▶ Task to complete
When you reach the line in the listing below that contains "- Some more", begin returning lines exactly as written, and stop after the line that contains "- People certainly". Return no other lines.

(Exercise materials)

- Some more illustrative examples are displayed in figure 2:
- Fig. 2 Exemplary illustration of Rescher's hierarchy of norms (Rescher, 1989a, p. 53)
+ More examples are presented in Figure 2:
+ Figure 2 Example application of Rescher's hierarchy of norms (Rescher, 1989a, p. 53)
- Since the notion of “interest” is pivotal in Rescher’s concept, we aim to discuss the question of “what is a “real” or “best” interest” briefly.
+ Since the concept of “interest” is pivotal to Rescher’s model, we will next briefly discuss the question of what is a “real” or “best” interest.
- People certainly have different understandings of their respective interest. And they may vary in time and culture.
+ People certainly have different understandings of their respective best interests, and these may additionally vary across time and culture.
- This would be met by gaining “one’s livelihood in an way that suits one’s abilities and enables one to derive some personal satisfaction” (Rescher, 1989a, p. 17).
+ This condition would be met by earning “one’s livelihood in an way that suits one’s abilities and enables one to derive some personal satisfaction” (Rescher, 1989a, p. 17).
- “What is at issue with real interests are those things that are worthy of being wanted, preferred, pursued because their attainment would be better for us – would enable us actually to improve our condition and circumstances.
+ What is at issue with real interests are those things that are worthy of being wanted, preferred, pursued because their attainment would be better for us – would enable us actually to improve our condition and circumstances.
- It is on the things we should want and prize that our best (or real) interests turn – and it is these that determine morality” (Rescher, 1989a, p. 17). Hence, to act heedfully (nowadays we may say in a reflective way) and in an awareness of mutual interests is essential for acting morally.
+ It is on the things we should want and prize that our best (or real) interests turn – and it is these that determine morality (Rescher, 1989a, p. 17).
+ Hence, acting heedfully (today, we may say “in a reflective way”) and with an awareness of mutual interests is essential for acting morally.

(End Exercise materials)
(Exercise materials)

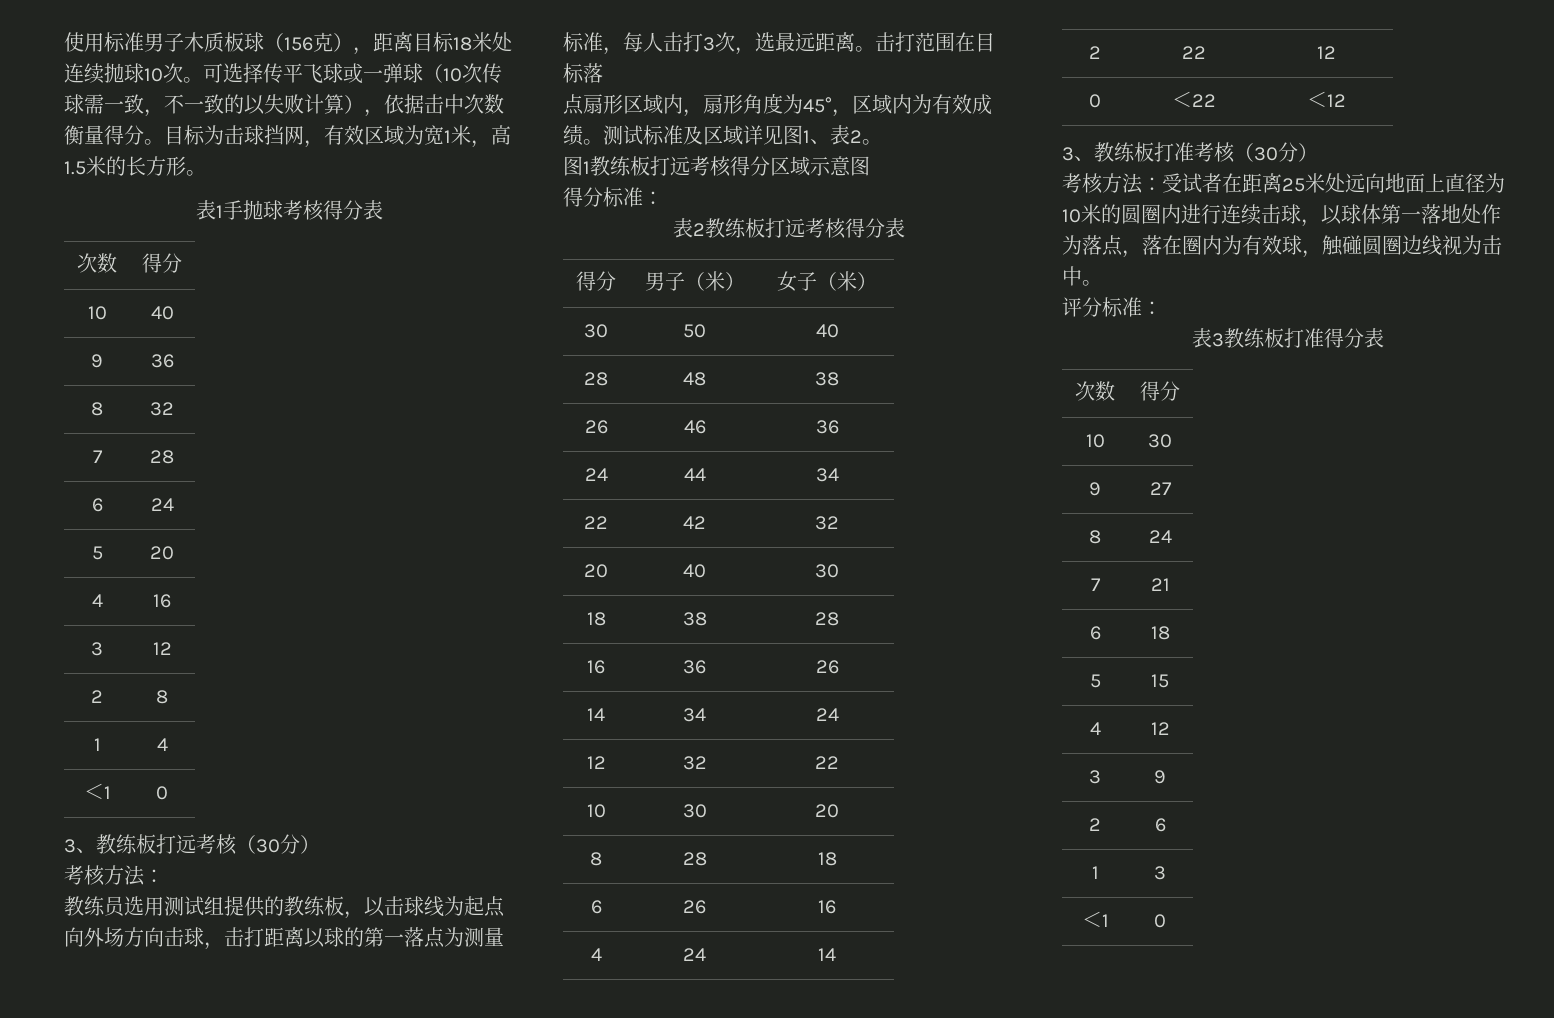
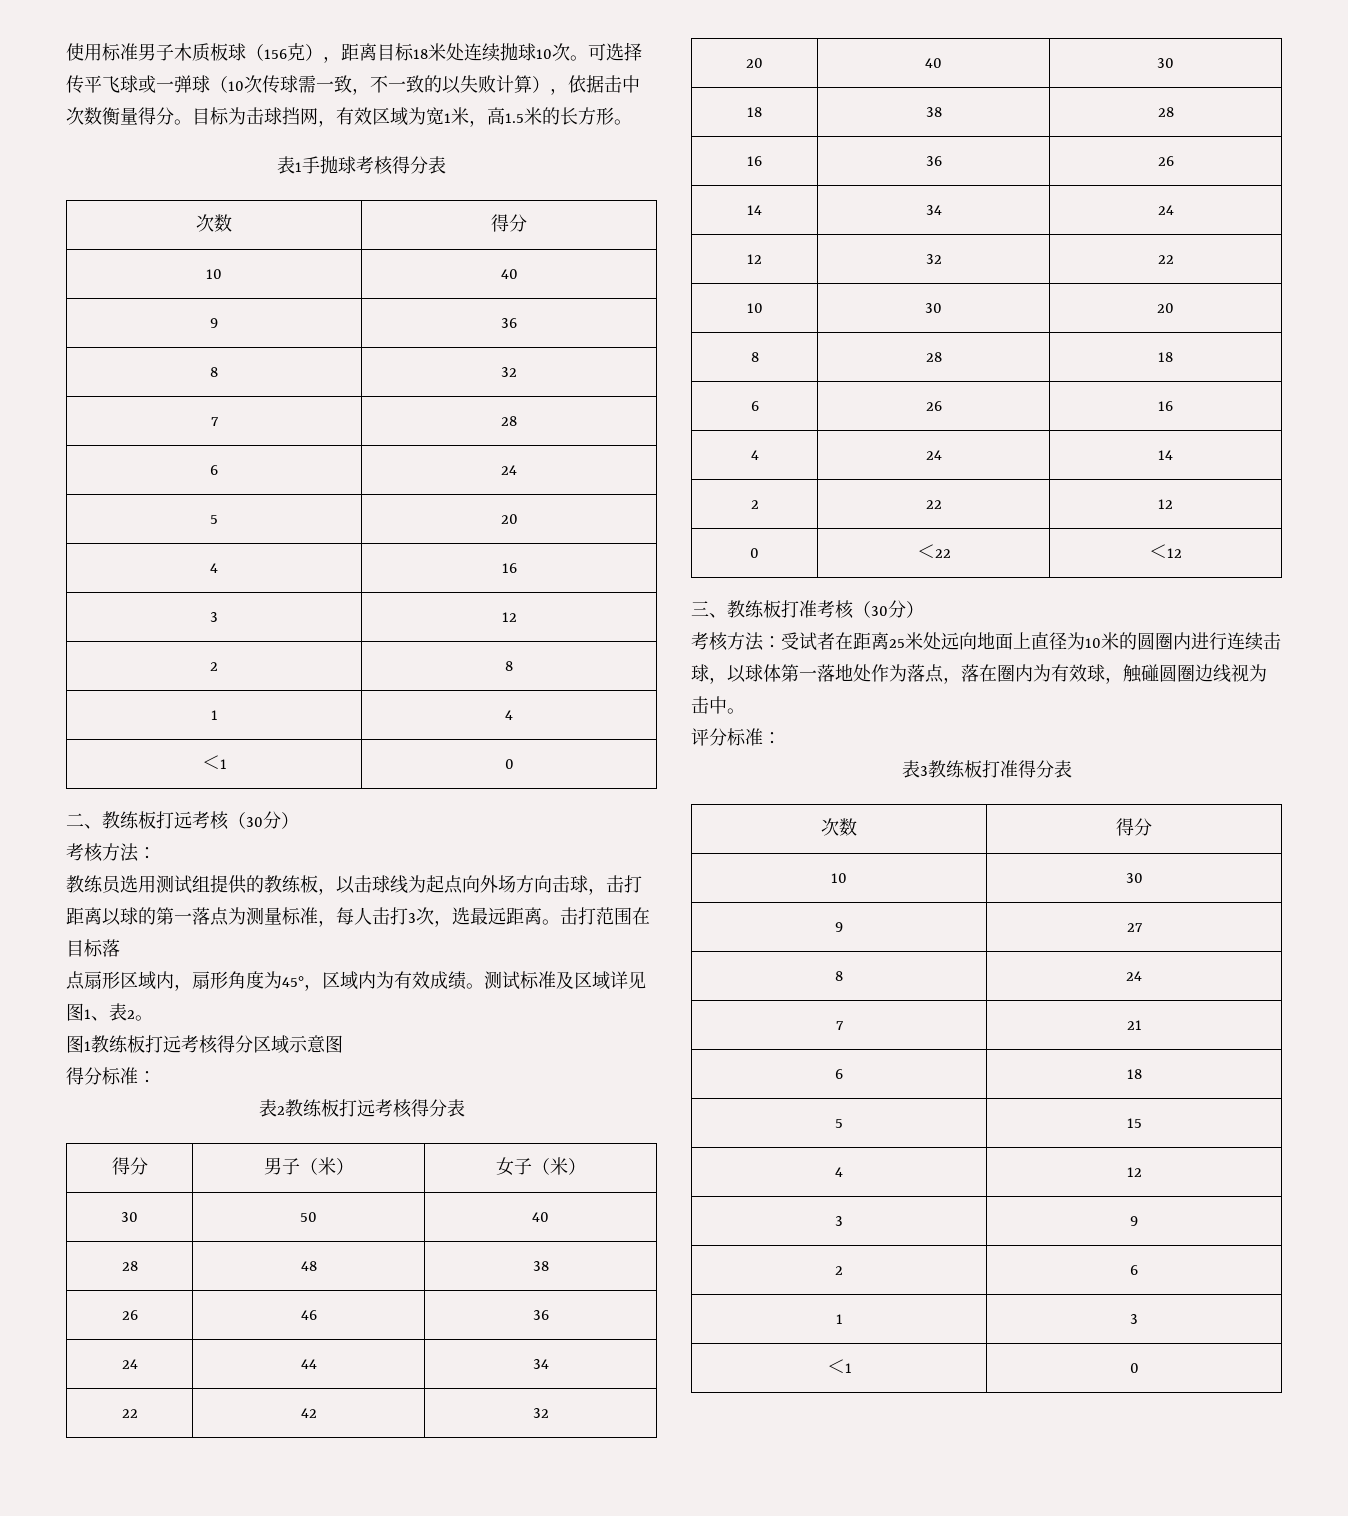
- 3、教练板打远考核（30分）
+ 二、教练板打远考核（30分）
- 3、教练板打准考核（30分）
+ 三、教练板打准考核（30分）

(End Exercise materials)

▶ Response to this exercise
- Some more illustrative examples are displayed in figure 2:
- Fig. 2 Exemplary illustration of Rescher's hierarchy of norms (Rescher, 1989a, p. 53)
+ More examples are presented in Figure 2:
+ Figure 2 Example application of Rescher's hierarchy of norms (Rescher, 1989a, p. 53)
- Since the notion of “interest” is pivotal in Rescher’s concept, we aim to discuss the question of “what is a “real” or “best” interest” briefly.
+ Since the concept of “interest” is pivotal to Rescher’s model, we will next briefly discuss the question of what is a “real” or “best” interest.
- People certainly have different understandings of their respective interest. And they may vary in time and culture.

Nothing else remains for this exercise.